INTRODUCTION

Pulmonary embolism (PE) is a disease with a wide range of clinical manifestations that influences therapeutic strategies.1 Some 5% of patients present in cardiogenic shock and receive systemic fibrinolysis as the treatment of choice.2 In contrast, hemodynamically stable patients are administered low molecular weight heparin (LMWH) or unfractioned heparin as a bridge to oral anticoagulation. Early death in these patients is 2%-10% at £3 months follow-up.3-6 Currently, the therapeutic challenge lies in identifying a group of higher-risk, hemodynamically stable patients, for whom a more aggressive treatment may improve prognosis.

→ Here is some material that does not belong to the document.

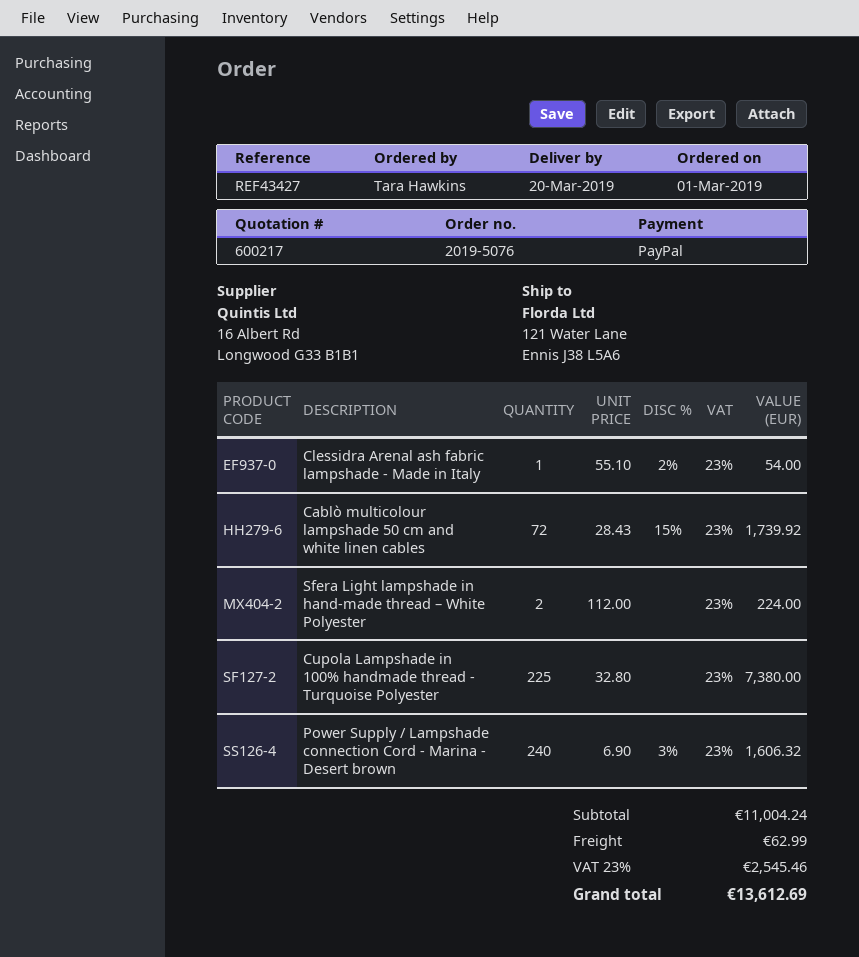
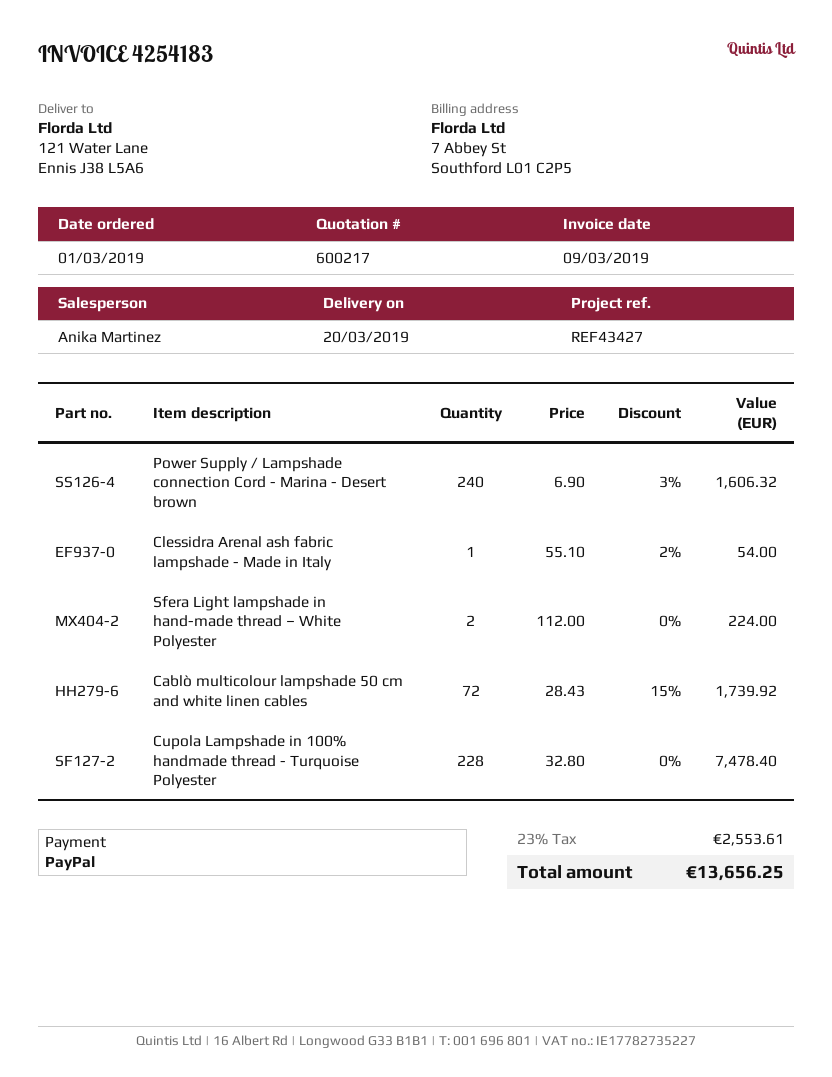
Cupola Lampshade in 100% handmade thread - Turquoise Polyester: 225 x 32.80 = 7380.00 -> 228 x 32.80 = 7478.40
shipping: 62.99 -> none
tax: 23% = 2545.46 -> 23% = 2553.61
total: 13612.69 -> 13656.25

Several studies have shown right ventricular dysfunction determined by transthoracic echocardiography or elevated biomarkers (troponin or natriuretic peptide) associates with prognosis in patients with PE.7-10 However, not all centers have transthoracic echocardiography facilities and interpretation is operator dependent. Cutoff points for cardiac dysfunction markers have not been standardized11 and echocardiography sometimes needs to be repeated,12 diminishing its value in clinical practice.

All centers have electrocardiogram (ECG) facilites. The ECG is a fast, low-cost, and possibly simple tool for prognostic stratification of patients with PE.13 The objective of the present study is to evaluate the prognostic value of electrocardiographic findings in a consecutive series of hemodynamically stable patients diagnosed with acute symptomatic PE.

METHODS

Design

We conducted a prospective cohort study at a university hospital from January 2003 thru December 2006.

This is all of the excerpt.